Böblingen/Sindelfingen (pm). Körperbehinderte Menschen und Rollstuhlfahrer müssen in Ihrem Alltag viele Herausforderungen meistern, über die sich ein nicht behinderter Mensch meist keine Gedanken machen muss. Alltag und Freizeit aktiv zu gestalten oder Ausflüge zu unternehmen, ist für die Betroffenen oft mit vielen Hindernissen verbunden. Schon zu hohe Bordsteinkanten, fehlende Rampen oder zu schmale Türen stellen meist unüberwindbare Hindernisse dar und führen rasch zum „Aus“ des geplanten Vorhabens.

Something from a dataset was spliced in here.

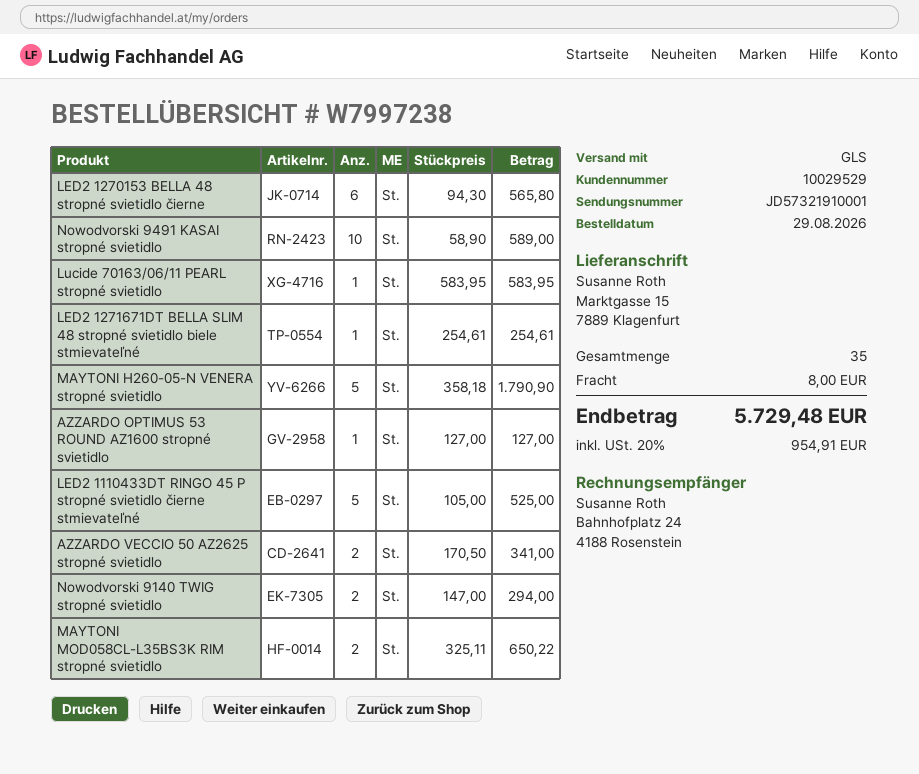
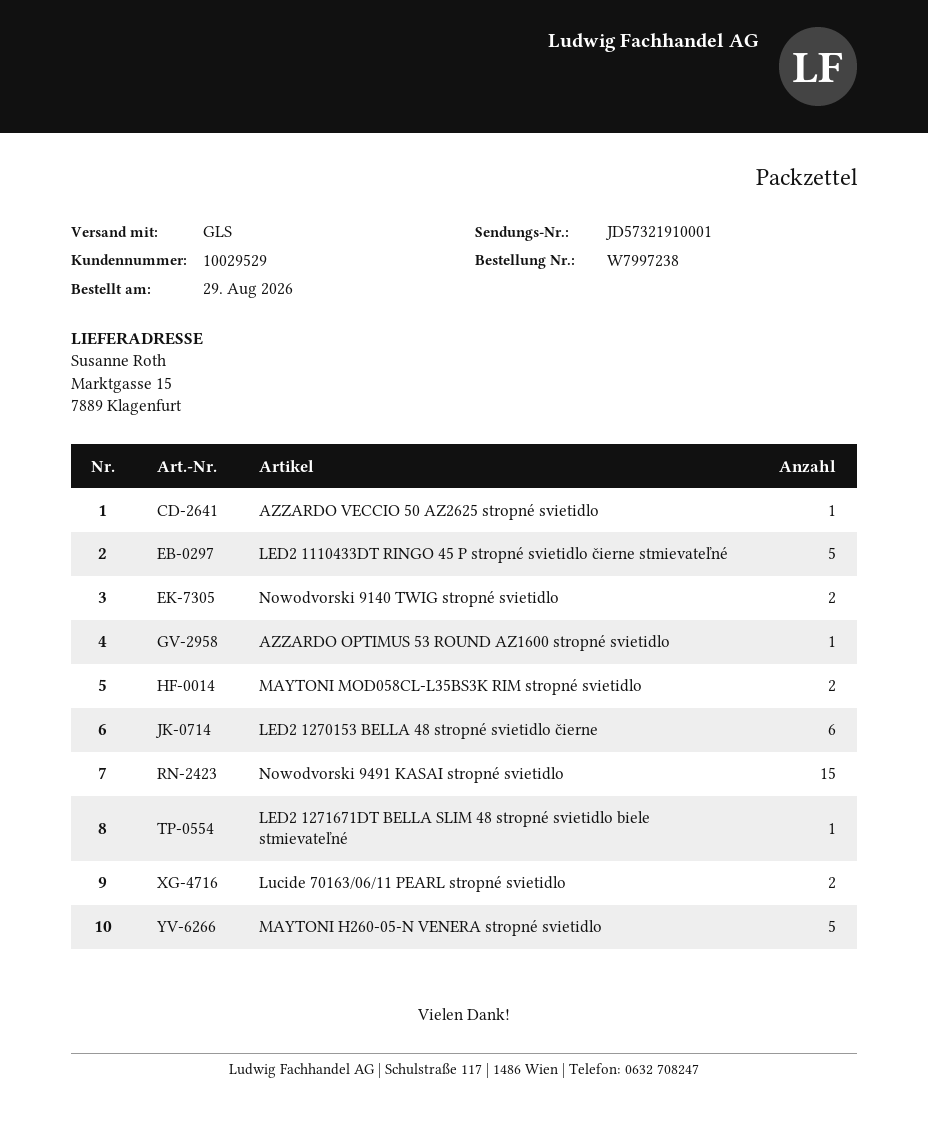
Nowodvorski 9491 KASAI stropné svietidlo: 10 -> 15
Lucide 70163/06/11 PEARL stropné svietidlo: 1 -> 2
AZZARDO VECCIO 50 AZ2625 stropné svietidlo: 2 -> 1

Damit sich Kinder in die Situation eines Rollstuhlfahrers versetzen können und ein Gefühl dafür bekommen, welchen Hürdenlauf diese täglich meistern, wurde im Science-Center von SENSAPOLIS ein Rollstuhlparcours eingerichtet. Auf einer Gesamtlänge von ca. 40 Metern können Kinder hier lernen mit einem Rollstuhl umzugehen. Dabei gilt es verschiedene Bodenbeläge, Rampen und Absätze ohne fremde Hilfe zu überwinden. Ziel des Parcours ist es, durch den Perspektivenwechsel Verständnis für Menschen mit Behinderung zu wecken und damit einen Beitrag für ein besseres Miteinander zu leisten.

Unterstützer des Parcours ist die Firma Orthopädie und Rehatechnik Harald Kogel in Sindelfingen. Für den Geschäftsführer Harald Kogel steht fest: „Oberstes Ziel ist die Integration behinderter und älterer Menschen in die Gesellschaft. Mobilität bedeutet Bewegung und ist ein elementares Grundbedürfnis und ein wichtiger therapeutischer Aspekt in der Behandlung von körperbehinderten Menschen. Eine frühzeitige Rollstuhlversorgung und die damit verbundene Mobilität ermöglichen dem Kind die Auseinandersetzung mit dem sozialen Umfeld, es bedeutet Unabhängigkeit und Selbstständigkeit.“

Die Geschäftsführerin des Landesverband für Körper- und Mehrfachbehinderte Baden-Württemberg e.V., Jutta Pagel-Steidl, fügt ergänzend hinzu: „Wir wollen Menschen mit Körper- und Mehrfachbehinderungen Chancen eröffnen, nach ihren Möglichkeiten ein erfülltes, selbst bestimmtes Leben zu führen – unabhängig vom Alter, von der Art und Schwere der Behinderung. SENSAPOLIS bietet mit dem Rollstuhlparcours spielerisch die Möglichkeit, sich in die Lage eines Rollstuhlfahrers zu versetzen. Viele Attraktionen sind barrierefrei zugänglich und nutzbar. Dadurch können Menschen mit und ohne Behinderung gemeinsam spielen, lernen und Spaß haben und einen unbeschwerten Tag mit der Familie und Freunden verbringen.“

Die Benutzung des neuen Parcours ist im Eintrittspreis in den Indoor-Freizeitpark bereits enthalten. Rollstuhlfahrer, deren Begleitperson und Menschen mit einer Behinderung ab 70% haben freien Eintritt.